Además de sus propiedades nutricionales, a las judías se les atribuyen también algunas propiedades terapéuticas. Al tener un bajo contenido calórico y un buen efecto saciante por el alto contenido en fibra y agua,
la judía verde es ideal para las dietas de pérdida y de control de peso. Tiene
un buen efecto diurético, lo que favorece la eliminación del exceso de líquido
corporal, por lo que es beneficiosa en casos de hipertensión o de cálculos
renales. La vitamina C, los betacarotenos y los compuestos antioxidantes, flavonoides,
carotenoides y ácido clorogénico, contribuyen a prevenir la arteriosclerosis.
El potasio y el magnesio ayudan a reducir la presión arterial al reducir la proporción de sodio. El silicio
contribuye a la formación del hueso y mejora su densidad. La fibra soluble e
insoluble favorece el tránsito intestinal, siendo útil contra el estreñimiento.
La combinación de las vitaminas A, C y el zinc ayudan a prevenir las enfermedades
infecciosas. Los antioxidantes pueden contribuir a la prevención de
enfermedades crónicas.
Fig.2= Algunos platos preparados con judías.
La judía verde se prepara hirviéndola
en agua 10 a 15 minutos o poniéndola 5 min al vapor. Para conservar mejor los
nutrientes, es preferible cocinarlas al vapor en lugar de hervirlas en agua. También se pueden rehogar con un poco de aceite y
ajo en una sartén, una vez hervidas. Las judías secas
deben ponerse previamente a remojo de 8 a 12 horas antes de cocinarlas, para
reducir el tiempo de cocción y que sean más fáciles de digerir. Muchas personas pasan las judías por el pasapuré
después de hervidas para quitarle una buena parte de la cáscara y evitar la
formación de aires en el intestino. Una vez cocidas las judías se utilizan en
muchos platos típicos y para añadirlas a platos combinados y ensaladas.
La judía es uno de los
alimentos más versátiles de la cocina española y mundial. En España se consumen
tanto las vainas frescas como las legumbres secas en multitud de platos. Las
judías verdes una vez hervidas se pueden mezclar con patatas, aceite de oliva,
tomate, ajo y especias, se pueden
tomar con huevo y champiñones, en ensaladas, como
acompañamiento de carnes y pescados o como ingrediente fundamental en la paella.
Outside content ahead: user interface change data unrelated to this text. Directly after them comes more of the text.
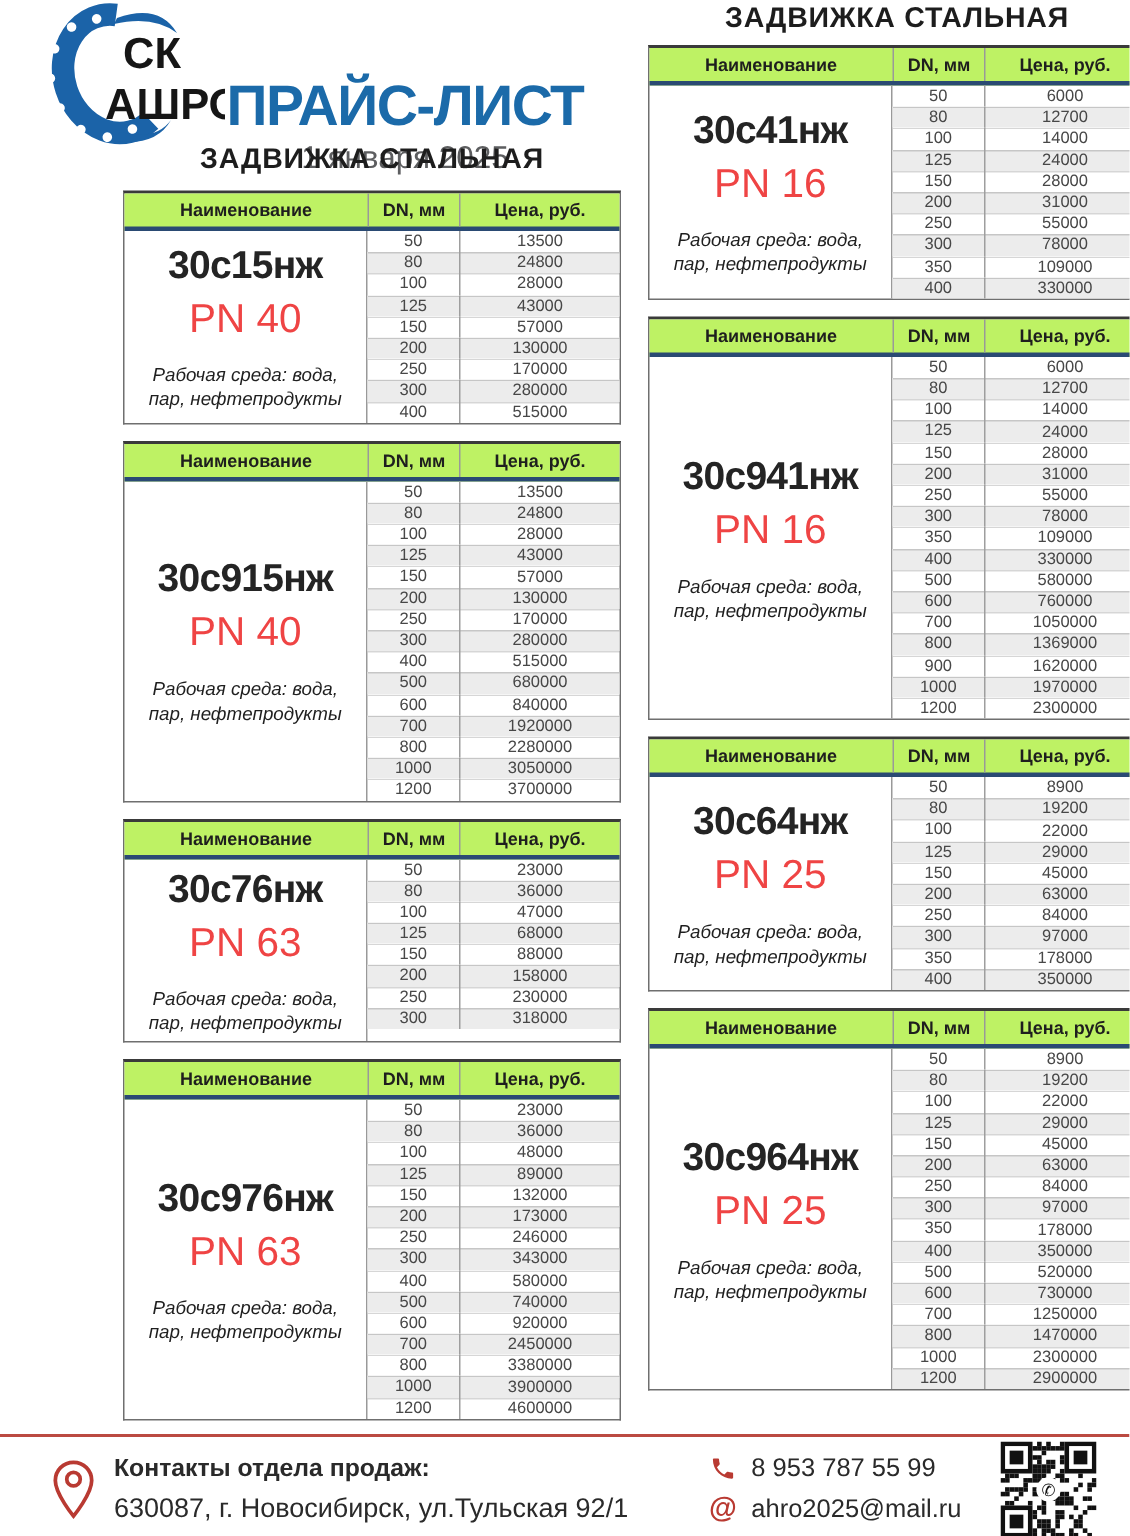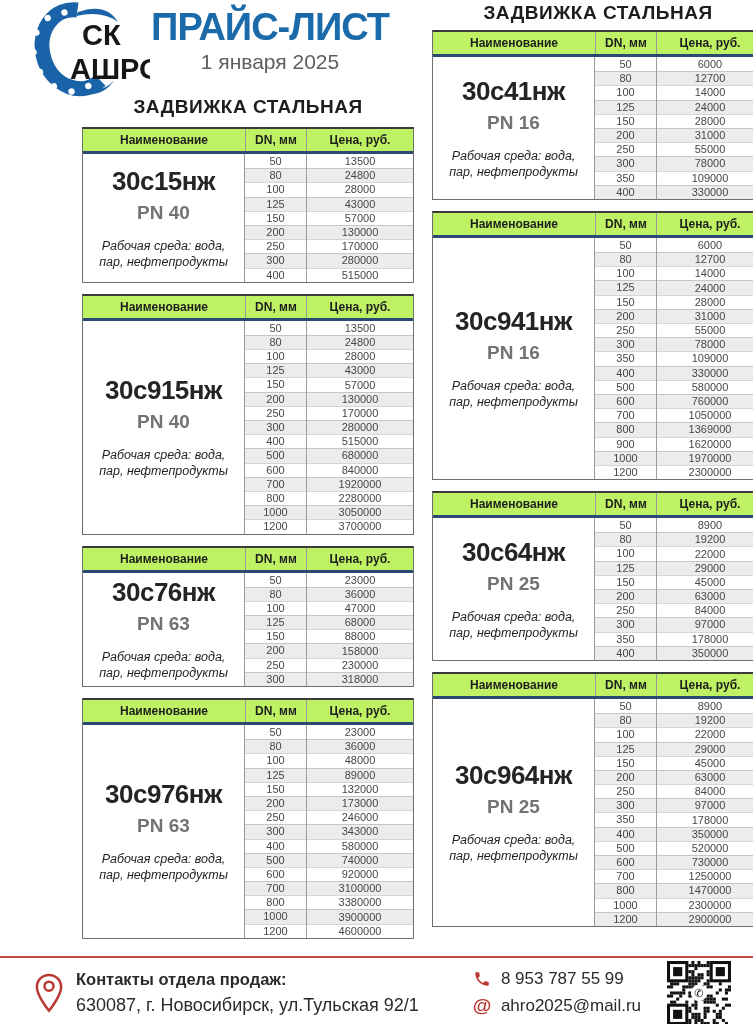--- a/index.html
+++ b/index.html
@@ -2,21 +2,21 @@
 <html><head>
 <meta charset="utf-8">
 <style>
   * { margin:0; padding:0; box-sizing:border-box; }
   body { font-family:"Liberation Sans", sans-serif; background:#ffffff; }
   .page { position:relative; width:753px; height:1024px; background:#ffffff; overflow:hidden; }
 
   
   .logo { position:absolute; left:20px; top:2px; width:130px; height:95px; }
   .title-block { position:absolute; left:115px; top:6px; width:310px; text-align:center; }
-  .main-title { font-size:38px; font-weight:700; letter-spacing:-1px; color:#1b6aa9; }
+  .main-title { font-size:38px; font-weight:700; letter-spacing:-1px; color:#1b6aa9;margin-top:44px; }
   .sub-date { font-size:21px; color:#5d5e60; margin-top:1px; }
 
   
   .col { position:absolute; width:332px;margin-left:35px; }
   .col-left  { left:47px;  top:96px; }
   .col-right { left:397px; top:2px; }
   .section-title { text-align:center; font-size:19px; font-weight:700; color:#1d1d1d;
                    letter-spacing:.5px; height:24px; }
   .col-left  .section-title { margin-bottom:7px; }
   .col-right .section-title { margin-bottom:4px; }
@@ -26,21 +26,21 @@
                  margin-bottom:11px; background:#fff; }
   .pt-header { display:flex; height:25px; background:#bef264; border-bottom:3px solid #2a4a73;
                align-items:center; font-size:12px; font-weight:700; color:#1e1e1e; }
   .pt-h-name { width:162px; text-align:center; }
   .pt-h-dn   { width:62px;  text-align:center; border-left:1px solid #999; border-right:1px solid #999; align-self:stretch; line-height:22px; }
   .pt-h-price{ flex:1; text-align:center; }
   .pt-body { display:flex; }
   .pt-name-cell { width:162px; border-right:1px solid #999; display:flex; flex-direction:column;
                   align-items:center; justify-content:center; padding:4px 6px; }
   .pt-model { font-size:26px; font-weight:700; color:#242424; letter-spacing:-0.5px; }
-  .pt-pn    { font-size:19px; font-weight:700; color:#737373; margin-top:5px; }
+  .pt-pn    { font-size:27px; font-weight:400; color:#ef4444; margin-top:5px; }
   .pt-medium{ font-style:italic; font-size:12.5px; color:#1f1f1f; text-align:center;
               margin-top:14px; line-height:1.3; max-width:150px; }
   .pt-rows { flex:1; display:flex; flex-direction:column; }
   .pt-row { display:flex; height:14.2px; align-items:center; font-size:11px; color:#474747; }
   .pt-row:nth-child(even) { background:#ececec; }
   .pt-row:not(:first-child) { box-shadow:inset 0 1px 0 rgba(0,0,0,0.16); }
   .pt-dn { width:62px; text-align:center; border-right:1px solid #9e9e9e; align-self:stretch;
            line-height:14.2px; }
   .pt-price { flex:1; text-align:center; }
 
@@ -317,21 +317,21 @@
               <div class="pt-row">
                 <span class="pt-dn">500</span>
                 <span class="pt-price">740000</span>
               </div>
               <div class="pt-row">
                 <span class="pt-dn">600</span>
                 <span class="pt-price">920000</span>
               </div>
               <div class="pt-row">
                 <span class="pt-dn">700</span>
-                <span class="pt-price">3100000</span>
+                <span class="pt-price">2450000</span>
               </div>
               <div class="pt-row">
                 <span class="pt-dn">800</span>
                 <span class="pt-price">3380000</span>
               </div>
               <div class="pt-row">
                 <span class="pt-dn">1000</span>
                 <span class="pt-price">3900000</span>
               </div>
               <div class="pt-row">

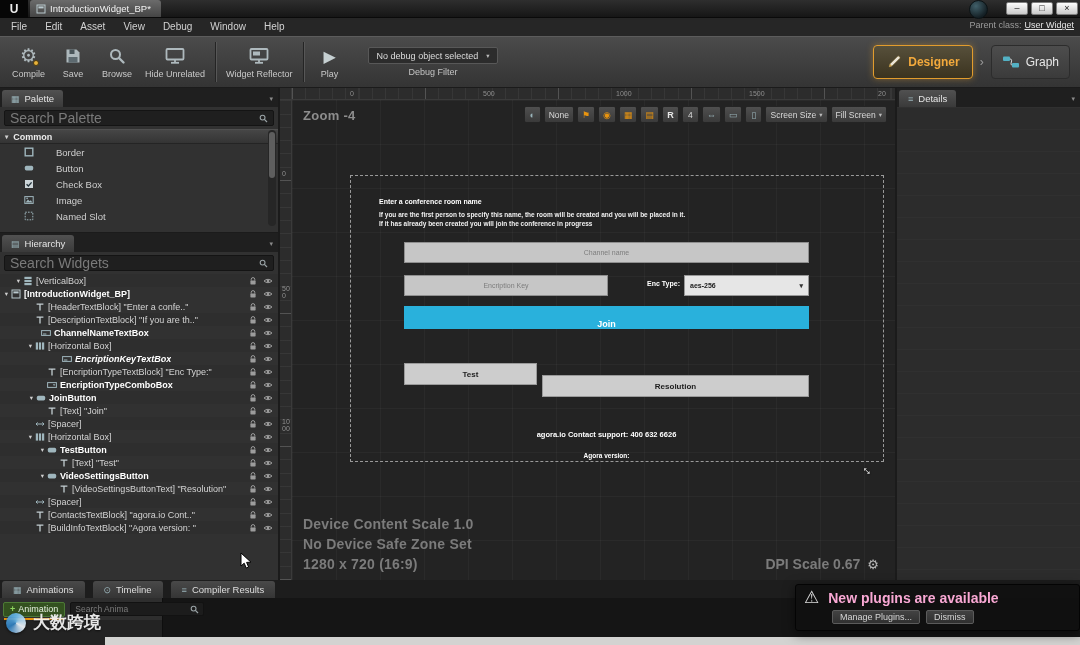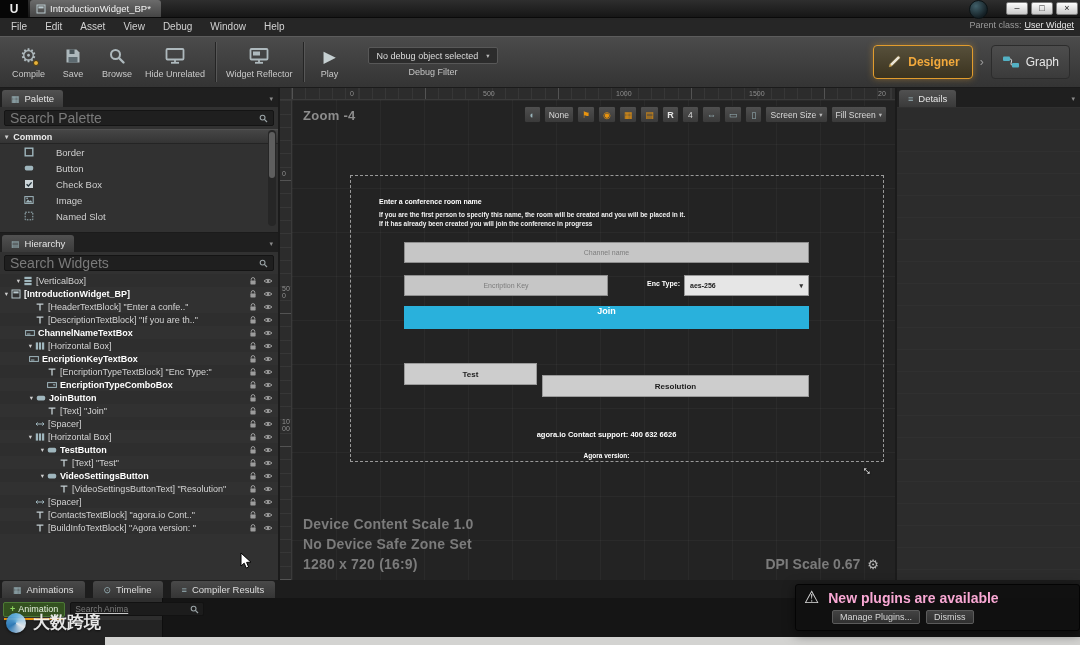--- a/index.html
+++ b/index.html
@@ -84,21 +84,21 @@
 .cv-text{position:absolute;color:#fff;}
 .heading{left:28px;top:22px;font-size:7px;font-weight:bold;}
 .d1{left:28px;top:35px;font-size:6.5px;font-weight:bold;color:#f0f0f0;}
 .d2{left:28px;top:44px;font-size:6.5px;font-weight:bold;color:#f0f0f0;}
 .cv-input{position:absolute;background:#c6c6c6;border:1px solid #8f8f8f;display:flex;align-items:center;justify-content:center;font-size:7px;color:#7d7d7d;}
 .channel{left:53px;top:66px;width:405px;height:21px;}
 .enc{left:53px;top:99px;width:204px;height:21px;}
 .enc-label{left:255px;top:104px;width:74px;text-align:right;font-size:7px;font-weight:bold;}
 .combo{position:absolute;left:333px;top:99px;width:125px;height:21px;background:#e6e6e6;border:1px solid #989898;display:flex;align-items:center;font-size:7px;font-weight:bold;color:#222;padding:0 5px;}
 .caret-dark{margin-left:auto;color:#333;font-size:7px;}
-.join-btn{position:absolute;left:53px;top:130px;width:405px;height:23px;background:#29b1dc;display:flex;align-items:flex-start;justify-content:center;color:#fff;font-size:9px;font-weight:bold;}
+.join-btn{position:absolute;left:53px;top:130px;width:405px;height:23px;background:#29b1dc;display:flex;align-items:flex-end;justify-content:center;color:#fff;font-size:9px;font-weight:bold;}
 .gray-btn{position:absolute;height:22px;background:#cdcdcd;border:1px solid #9a9a9a;display:flex;align-items:center;justify-content:center;color:#1d1d1d;font-size:8px;font-weight:bold;}
 .test{left:53px;top:187px;width:133px;}
 .resolution{left:191px;top:199px;width:267px;}
 .contact{left:53px;top:254px;width:405px;text-align:center;font-size:7.5px;font-weight:bold;}
 .version{left:53px;top:276px;width:405px;text-align:center;font-size:6.5px;font-weight:bold;}
 .resize-handle{position:absolute;left:570px;top:362px;color:#fff;font-size:13px;transform:rotate(45deg);text-shadow:0 0 2px #000;}
 .status-line{position:absolute;left:11px;font-size:14px;color:#7b7b7b;font-weight:bold;letter-spacing:.2px;}
 .s1{top:416px;}.s2{top:436px;}.s3{top:456px;}
 .dpi-line{position:absolute;right:16px;top:456px;font-size:14px;color:#7b7b7b;font-weight:bold;display:flex;align-items:center;gap:7px;}
 .dpi-gear{color:#b8b8b8;font-size:13px;font-weight:normal;}
@@ -110,21 +110,21 @@
 
 .bottom-tabbar{position:absolute;left:0;top:580px;width:1080px;height:18px;background:#1d1d1d;display:flex;align-items:flex-end;gap:8px;padding-left:2px;}
 .btab{height:17px;display:flex;align-items:center;gap:5px;padding:0 11px;background:linear-gradient(#494949,#353535);border-radius:3px 3px 0 0;font-size:9.5px;color:#dedede;}
 .btab-icon{font-size:9px;color:#9ab4ba;}
 .bottom-area{position:absolute;left:0;top:598px;width:1080px;height:47px;background:#151515;}
 .anim-panel{position:absolute;left:0;top:0;width:163px;height:47px;background:#232323;border-right:1px solid #0e0e0e;}
 .anim-toolbar{position:absolute;left:0;top:0;right:0;height:22px;background:#2e2e2e;display:flex;align-items:center;gap:5px;padding:0 3px;}
 .add-anim{display:flex;align-items:center;gap:3px;height:15px;padding:0 6px;background:#33511f;border:1px solid #4d7a36;border-radius:2px;font-size:9px;color:#e6f0e0;position:relative;}
 .add-anim::after{content:"";position:absolute;left:0;right:0;bottom:-4px;height:2px;background:#e8940f;}
 .plus{color:#8fd45f;font-weight:bold;}
-.anim-search{flex:1;height:14px;background:#1c1c1c;border:1px solid #121212;border-radius:2px;display:flex;align-items:center;padding:0 4px;text-decoration:underline;}
+.anim-search{flex:1;height:14px;background:#1c1c1c;border:1px solid #121212;border-radius:2px;display:flex;align-items:center;padding:0 4px;}
 .anim-search .search-input{font-size:8.5px;}
 .watermark{position:absolute;left:6px;top:13px;display:flex;align-items:center;gap:7px;z-index:9;opacity:.93;}
 .wm-logo{width:20px;height:20px;border-radius:50%;background:conic-gradient(#69b7e8,#f2f7fb,#2f7fc0,#69b7e8);box-shadow:0 1px 3px rgba(0,0,0,.6);}
 .wm-text{font-size:17px;color:#f5f5f5;font-weight:bold;text-shadow:0 1px 2px rgba(0,0,0,.65);}
 .taskbar-strip{position:absolute;left:105px;right:0;bottom:0;height:8px;background:#d3d3d1;}
 .notification{position:absolute;left:795px;top:584px;width:285px;height:47px;background:rgba(17,17,17,.97);border:1px solid #040404;border-radius:3px;box-shadow:0 3px 12px rgba(0,0,0,.55);z-index:10;padding:4px 8px;}
 .notif-row1{display:flex;align-items:center;gap:9px;}
 .warn-icon{font-size:17px;color:#dadada;line-height:18px;}
 .notif-title{font-size:14px;font-weight:bold;color:#f9a8d4;white-space:nowrap;}
 .notif-row2{display:flex;gap:6px;margin-left:28px;margin-top:3px;}
@@ -433,21 +433,21 @@
                   </svg>
                 </span>
                 <span class="mini-icon">
                   <svg viewBox="0 0 10 10" width="10" height="10">
                     <path d="M1 5 Q5 1.6 9 5 Q5 8.4 1 5 Z" fill="none" stroke="#9c9c9c" stroke-width="1"></path>
                     <circle cx="5" cy="5" r="1.3" fill="#9c9c9c"></circle>
                   </svg>
                 </span>
               </span>
             </div>
-            <div class="tree-row" style="padding-left: 16px; align-items: center;">
+            <div class="tree-row" style="padding-left: 32px; align-items: center;">
               <span class="tree-arrow"></span>
               <span class="mini-icon">
                 <svg viewBox="0 0 10 10" width="10" height="10">
                   <rect x="0.6" y="2.6" width="8.8" height="4.8" fill="none" stroke="#9fb6bd"></rect>
                   <line x1="2" y1="6" x2="5.4" y2="6" stroke="#9fb6bd"></line>
                 </svg>
               </span>
               <span class="tree-label bold">ChannelNameTextBox</span>
               <span class="row-icons">
                 <span class="mini-icon">
@@ -482,21 +482,21 @@
                   </svg>
                 </span>
                 <span class="mini-icon">
                   <svg viewBox="0 0 10 10" width="10" height="10">
                     <path d="M1 5 Q5 1.6 9 5 Q5 8.4 1 5 Z" fill="none" stroke="#9c9c9c" stroke-width="1"></path>
                     <circle cx="5" cy="5" r="1.3" fill="#9c9c9c"></circle>
                   </svg>
                 </span>
               </span>
             </div>
-            <div class="tree-row" style="padding-left: 20px;">
+            <div class="tree-row" style="padding-left: 53px; font-style: italic;">
               <span class="tree-arrow"></span>
               <span class="mini-icon">
                 <svg viewBox="0 0 10 10" width="10" height="10">
                   <rect x="0.6" y="2.6" width="8.8" height="4.8" fill="none" stroke="#9fb6bd"></rect>
                   <line x1="2" y1="6" x2="5.4" y2="6" stroke="#9fb6bd"></line>
                 </svg>
               </span>
               <span class="tree-label bold">EncriptionKeyTextBox</span>
               <span class="row-icons">
                 <span class="mini-icon">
Con la judía seca se prepara la Fabada asturiana añadiendo chorizo, morcilla y
lacón; el Cocido montañés con alubias blancas, berza y cerdo; el Pote asturiano,
con fabes con verduras y embutidos; los Judiones de La Granja, en Segovia, judiones
gigantes con chorizo y oreja; las Alubias de El Barco de Ávila, cocidas con
chorizo o morcilla; el arroz con alubias negras; el Caldo gallego, alubias
blancas con grelos, patata y cerdo, y en ensalada. También es un ingrediente que se utiliza para
hacer patés vegetales.
Por su gran aporte energético y su importante contenido en
nutrientes y proteínas de origen vegetal las judías son consideradas un
alimento de uso universal y muy adecuado para el consumo humano. La combinación de legumbres y cereales en la alimentación habitual aporta todos los aminoácidos esenciales necesarios en la dieta de una persona. La conocida
dificultad para hacer la digestión intestinal de todas las legumbres y en
concreto de las judías, hace necesario que se haga una puesta en remojo de las
judías durante al menos 8 horas y una cocción larga y adecuada, a la que se le
pueden añadir plantas carminativas para evitar que se formen esos aires.